To help with their efforts, a GoFundMe page was set-up by the company. It raised an extraordinary €11,781 in less than 48 hours – in addition to an anonymous donation of a further €5,000 to help. The money allowed them to manufacture and supply those first 500 sets over three days this week to facilities including the Boyne Primary Care Centre and Our Lady of Lourdes Hospital in Drogheda by Friday. The remaining funds raised will allow them to make up to 670 more, which are expected to be completed and distributed early next week.

Speaking to LouthNow.ie, Domhnall Lennon of Ardee Coach Trim said, “It’s been crazy. The plan was to do 800, that was what Maeve Hennessy and Rebecca Finn were looking for. There was some shortage and we saw an opportunity to try and help them out. We have all the equipment there and with donations of materials, we went ahead. We got scrubs from Rebecca and reversed engineered them by striping them down into templates and using the technology we have to digitise them and put them on to the cutting machine.”

Up to 80% of the workforce at Ardee Coach Trim remain on site to produce the scrubs, known as ‘Becks Scrubs’. Businesses such as Seamie Walsh Interiors, Kearney’s Ardee, Douglas Nurseries and The Fabric Shop offered up materials to be used to making the clothing, while John McCabe Motors and Farrell Furniture were among the first local businesses to offer financial support for the endeavour.

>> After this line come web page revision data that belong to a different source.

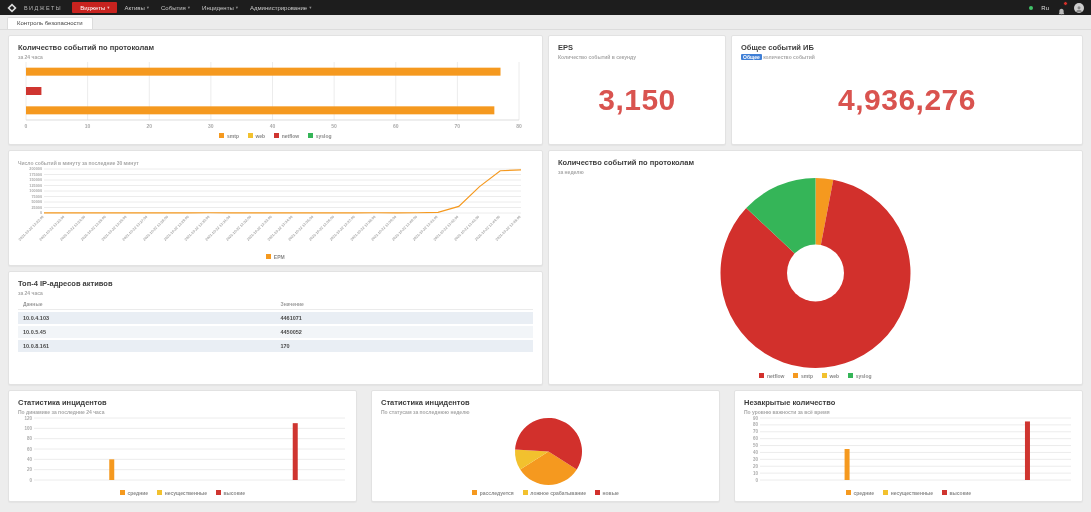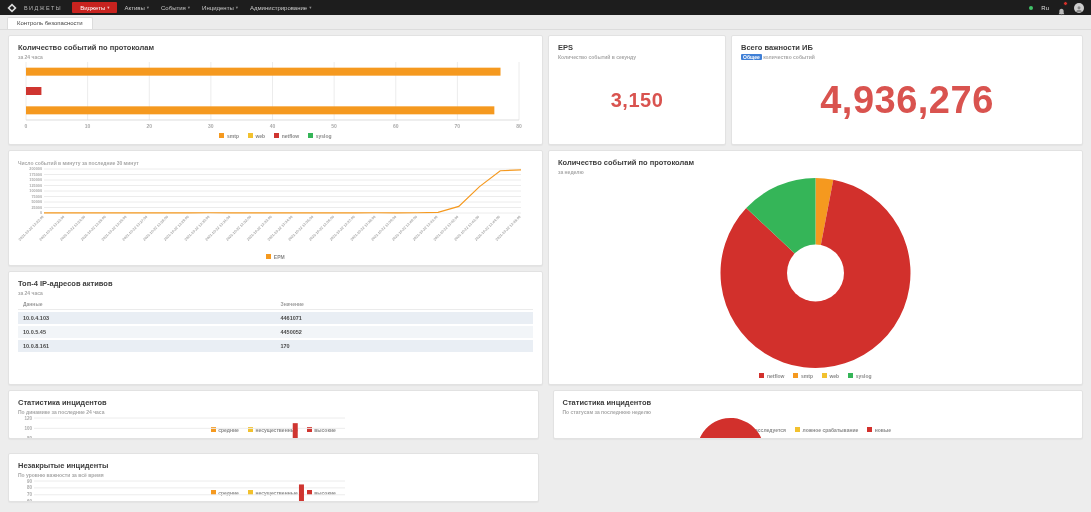--- a/index.html
+++ b/index.html
@@ -30,34 +30,34 @@
   .tabbar { height: 15px; background: #ececec; border-bottom: 1px solid #dcdcdc; display: flex; align-items: flex-end; padding-left: 7px; }
   .tab { background: #fff; border: 1px solid #dcdcdc; border-bottom: none; font-size: 6px; color: #444; padding: 2.5px 9px 3px; border-radius: 2px 2px 0 0; cursor: pointer; }
   
   .dashboard { display: grid; grid-template-columns: 535px 178px 352px; grid-template-rows: 110px 116px 114px 112px; gap: 5px; padding: 5px 8px; }
   .w-protocols { grid-column: 1; grid-row: 1; }
   .w-eps       { grid-column: 2; grid-row: 1; justify-content: center; }
   .w-total     { grid-column: 3; grid-row: 1; }
   .w-epm       { grid-column: 1; grid-row: 2; }
   .w-pie       { grid-column: 2 / 4; grid-row: 2 / 4; }
   .w-top10     { grid-column: 1; grid-row: 3; }
-  .bottom { grid-column: 1 / 4; grid-row: 4; display: grid; grid-template-columns: 1fr 1fr; gap: 14px; }
+  .bottom { grid-column: 1 / 4; grid-row: 4; display: grid; grid-template-columns: 1fr 1fr 1fr; gap: 14px; }
   
   .card { background: #fff; border: 1px solid #e2e2e2; border-radius: 2px; box-shadow: 0 1px 1px rgba(0,0,0,.04);
           padding: 7px 9px 3px; display: flex; flex-direction: column; overflow: hidden; font-weight: bold; }
   .card-title { font-size: 7.5px; color: #3c3c3c; }
   .card-sub { font-size: 5px; color: #a8a8a8; margin-top: 1.5px; }
   .chip { background: #3f7fd6; color: #fff; border-radius: 1px; padding: 0 2px; font-size: 5px; }
   .chart { flex: 1; min-height: 0; position: relative; }
   .legend { display: flex; justify-content: center; align-items: center; gap: 9px; height: 11px; flex-shrink: 0; }
   .leg { display: inline-flex; align-items: center; gap: 2.5px; font-size: 5px; color: #8a8a8a; white-space: nowrap; }
   .sq { width: 5px; height: 5px; display: inline-block; flex-shrink: 0; }
   .bigvalue { flex: 1; display: flex; align-items: center; justify-content: center; color: #d9534f; letter-spacing: .5px; }
-  .w-eps .bigvalue { font-size: 20px; }
-  .w-total .bigvalue { font-size: 38px; }
+  .w-eps .bigvalue { font-size: 30px; }
+  .w-total .bigvalue { font-size: 30px; }
   
   .table { display: flex; flex-direction: column; margin-top: 3px; flex: 1; }
   .trow { display: flex; }
   .tc { flex: 1; padding: 3px 5px; }
   .thead { border-bottom: 1px solid #ebebeb; }
   .thead .tc { color: #9a9a9a; font-size: 5px; padding: 2px 5px; }
   .tdata { margin-top: 2px; background: #e9eef4; }
   .tdata.alt { background: #f2f5f8; }
   .tdata .tc { font-size: 5.5px; color: #4a4a4a; }
   svg text { font-family: "Liberation Sans", "DejaVu Sans", sans-serif; }
@@ -172,21 +172,21 @@
   <section class="card w-eps">
     <div>
       <div class="card-title">EPS</div>
       <div class="card-sub">Количество событий в секунду</div>
     </div>
     <div class="bigvalue">3,150</div>
   </section>
 
   <section class="card w-total">
     <div>
-      <div class="card-title">Всего важности ИБ</div>
+      <div class="card-title">Общее событий ИБ</div>
       <div class="card-sub">
         <span class="chip">Общее</span>
         <span>количество событий</span>
       </div>
     </div>
     <div class="bigvalue">4,936,276</div>
   </section>
 
   <section class="card w-epm">
     <div>
@@ -362,21 +362,21 @@
           </span>
           <span class="leg">
             <span class="sq" style="background: rgb(210, 48, 44);"></span>
             <span>новые</span>
           </span>
         </div>
     </section>
 
     <section class="card">
       <div>
-        <div class="card-title">Незакрытые инциденты</div>
+        <div class="card-title">Незакрытые количество</div>
         <div class="card-sub">По уровню важности за всё время</div>
       </div>
       <div class="chart"><svg width="335" height="73" viewBox="0 0 335 73">
             <line x1="16" y1="65" x2="327" y2="65" stroke="#ececec"></line>
             <text x="14" y="66.6" text-anchor="end" font-size="4.5" fill="#aaa">0</text>
             <line x1="16" y1="58.111111111111114" x2="327" y2="58.111111111111114" stroke="#ececec"></line>
             <text x="14" y="59.711111111111116" text-anchor="end" font-size="4.5" fill="#aaa">10</text>
             <line x1="16" y1="51.22222222222222" x2="327" y2="51.22222222222222" stroke="#ececec"></line>
             <text x="14" y="52.82222222222222" text-anchor="end" font-size="4.5" fill="#aaa">20</text>
             <line x1="16" y1="44.333333333333336" x2="327" y2="44.333333333333336" stroke="#ececec"></line>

The Wee County Vintage Club also donated money.

“Everyone is so willing to help. It’s unbelievable,” Domhnall continued. “It just shows the generosity of people. It shows how much we underestimate the generosity of people.”

Domhnall’s brother Eoin made appearances on LMFM’s Late Lunch programme with Gerry Kelly on Wednesday and Thursday this week, after each of which, the company was inundated with offers of funding, materials, manufacturing assistance and requests for scrubs.

Requests for clothing have come from hospitals, doctor’s surgeries and nursing homes as close as Ardee, Drogheda, Cavan and Bettystown and as far as Limerick, while the HSE have contacted the company to directly procure protective clothing and other materials. Coach Trim say these latest orders will keep their staff at work for a number of weeks.

“We have probably 80% of staff working,” Domhnall explained. “Some have gone home to their own countries and others are staying away for other reasons. One member of staff has a wife who is getting cancer treatment. He is staying away and that is fully understandable. A large number of our staff are foreign nationals. Three lads drove home on Saturday, to Romania. They couldn’t get any flights.


“At the moment, we can put out 200 a day but come Monday, we can put out 600 a day. That is because other staff are working on work for Irish Rail, the Dart, the Luas and Dublin Bus. That is another rush job, for all the social distancing.

“We’ve had people working nights and some friends have helped us too, to get through it all. We’re at full capacity. We would have closed up on Saturday if not for the work making scrubs or at least had a skeleton staff in to support Dublin Bus on any essential work needed,” Domhnall added.

In a social media post on Friday, announcing that the GoFundMe was to close having surpassed their target and with HSE orders incoming, Domhnall said, “There are enough quality manufacturers and companies in Ireland that could and can make all of these PPE items needed by the HSE and others. It’s at times like these that remind me of the slogan ‘Buy Irish’.

The sense of community and generosity engendered across Louth, but specifically in mid-Louth and Ardee over the last four days feels very Irish, indeed.